Spatial Audio für Microsoft Teams Rooms

Spatial Audio Microsoft Teams Rooms

Fast wäre es in der Fülle der Pressemitteilungen während der ISE 2023 in Barcelona untergegangen. Microsoft präsentierte gemeinsam mit QSC, einem der führenden Anbieter von professioneller Audiotechnik, Spatial Audio für Microsoft Teams Rooms (Link). Aber was ist das, brauchen wir das und wollen wir das? Diese Fragen können nicht beantwortet werden, ohne sich vorher ein wenig mit dem menschlichen Sehen und Hören zu beschäftigen.

Hörkomfort dank Ortung

Obwohl unsere Augen und Ohren vollkommen unabhängig arbeiten, kombiniert sie unser Gehirn zu einem gesamten Sinneseindruck der Lokalisierung, also WO sich unsere Gesprächspartner befinden. Liefern beide Sinne sehr ähnliche Informationen, so macht uns dies zufrieden und entspannt. Weil es eben „richtig“ ist. Was aber, wenn das Ohr meint, der Sprecher stehe links, das Auge ihn aber klar rechts im Blick hat?

Ist in einem Meetingraum das Display geradeaus vor uns, der Lautsprecher aber seitlich montiert, dann passiert genau das. Dann wird es interessant. Was wird wohl passieren, wenn wir in einem Experiment den Zuhörer ersuchen, jeweils genau dorthin zu zeigen, wo er den Sprecher lokalisiert?

Fall 1: Wir sehen, können aber nicht hören, z.B. der Lautsprecher ist stumm geschalten

==> Dann zeigen wir auf den Screen, weil unsere Augen den Sprecher dort sehen. Einfach und logisch, oder?

Fall 2: Wir hören, können aber nicht sehen

z.B. verbundene Augen, kein Video aktiv oder unsere Versuchsperson blickt gerade nicht auf den Screen
==> Dann zeigen wir auf den Lautsprecher, weil unser Ohr den Ton von dort hört!

Beide Sinne funktionieren übrigens jeweils mit erstaunlicher Präzision.

Fall 3: Wir sehen UND hören den Sprecher
(das sollte eigentlich der Default sein bei einer Videokonferenz!)

Dann wird es interessant. Unser Sehsinn ist dominant, unsere Testperson wird folglich auf den Screen zeigen. Trotzdem stimmt etwas nicht.
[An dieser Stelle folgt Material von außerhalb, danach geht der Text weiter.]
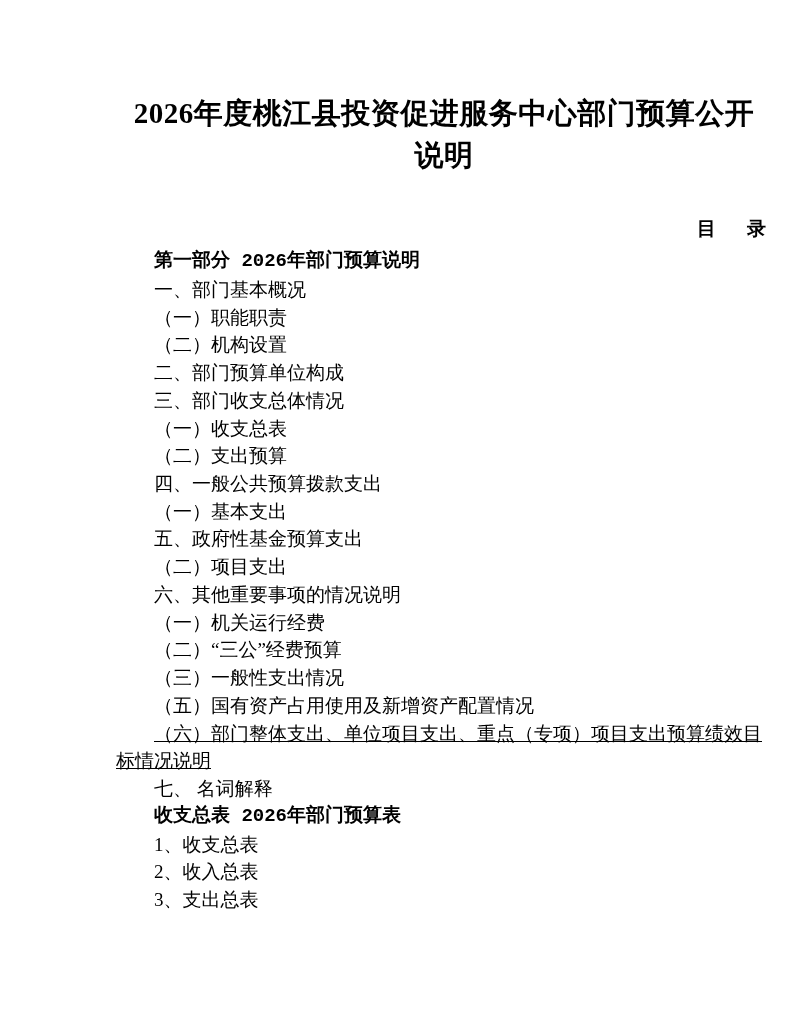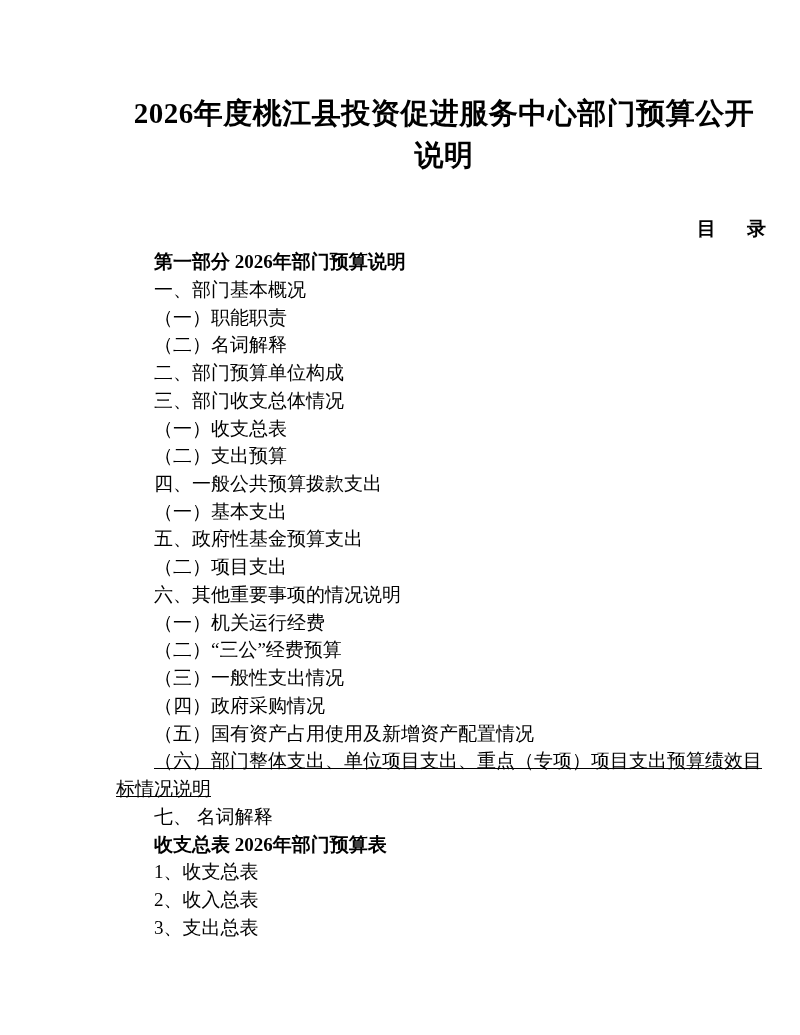"第一部分 2026年部门预算说明" .toc-line.bold { font-family: none -> Liberation Mono, monospace }
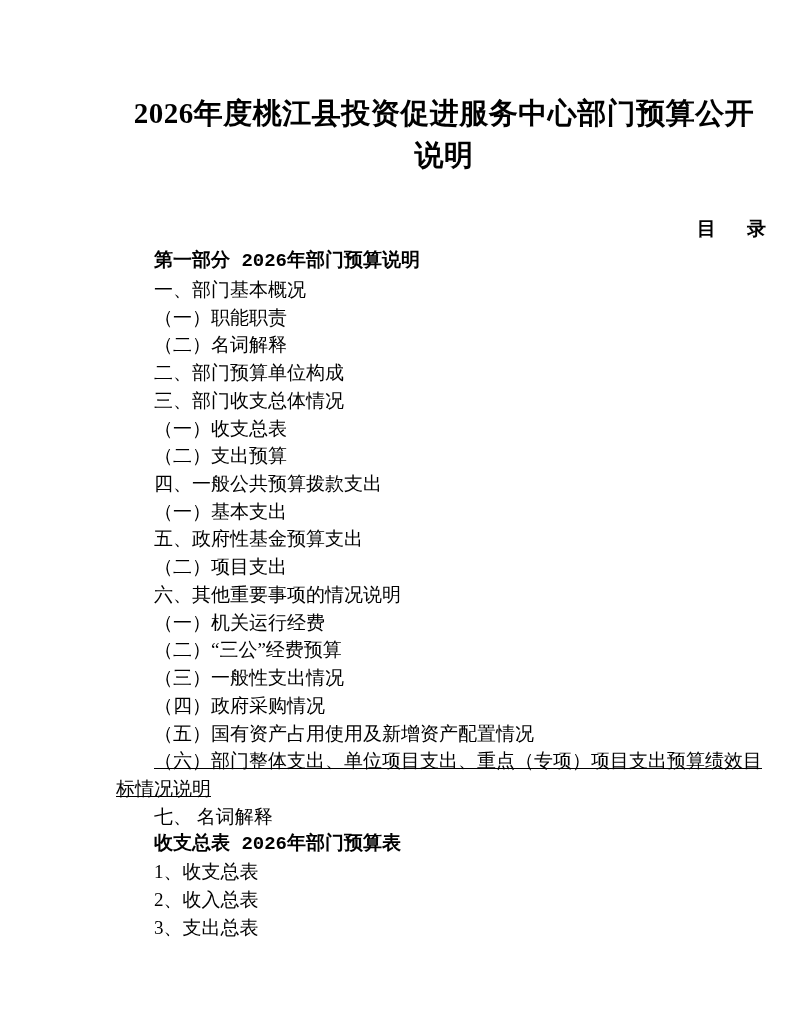"（二）名词解释" div.toc-line { text: 名词解释 -> 机构设置 }
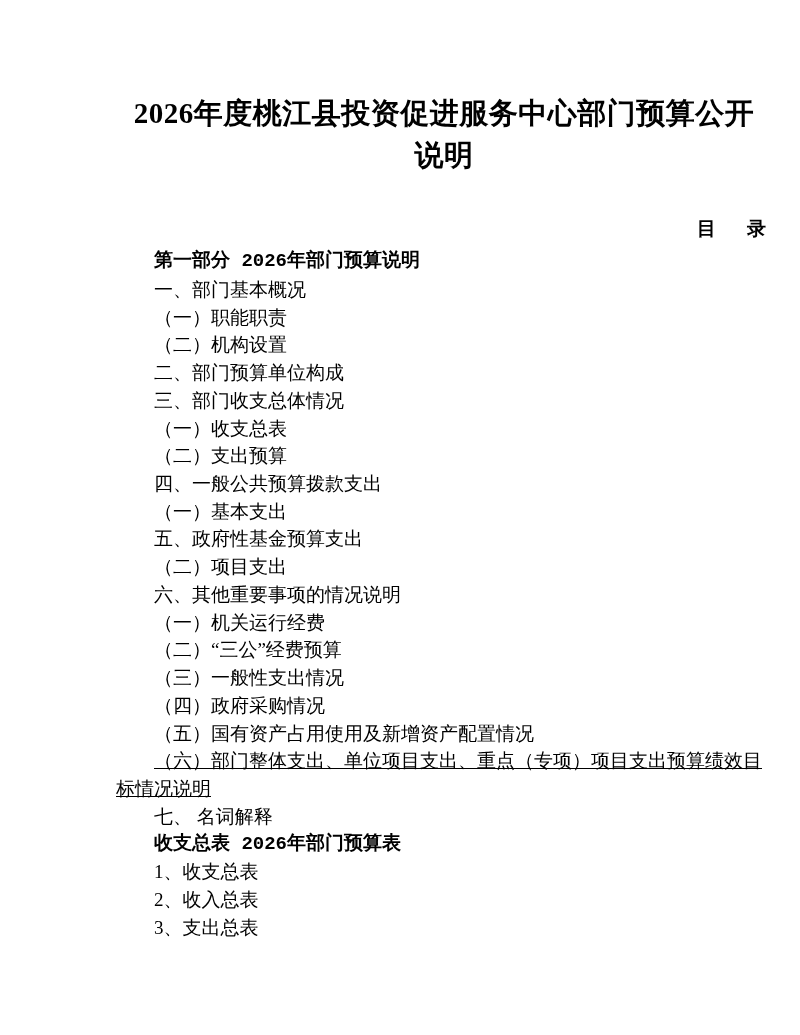"（四）政府采购情况" div.toc-line { html: <div>（四）政府采购情况</div> -> none }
Unsere Ohren melden die Stimme noch immer aus einer ganz anderen Richtung, nämlich von dort, wo der Lautsprecher ist!
Wichtig: Diese Dominanz gilt nur so lange unsere Testperson den Blick auf den Sprecher gerichtet hat! Ohne die Information des Auges bleibt nur der Höreindruck, die Lokalisierung springt daher auf den Lautsprecher! Geht der Blick nun wieder zurück zum Sprecher, wandert das Image wieder zum Screen, das Ohr wird wieder vom Auge überstimmt (aber nicht ignoriert!).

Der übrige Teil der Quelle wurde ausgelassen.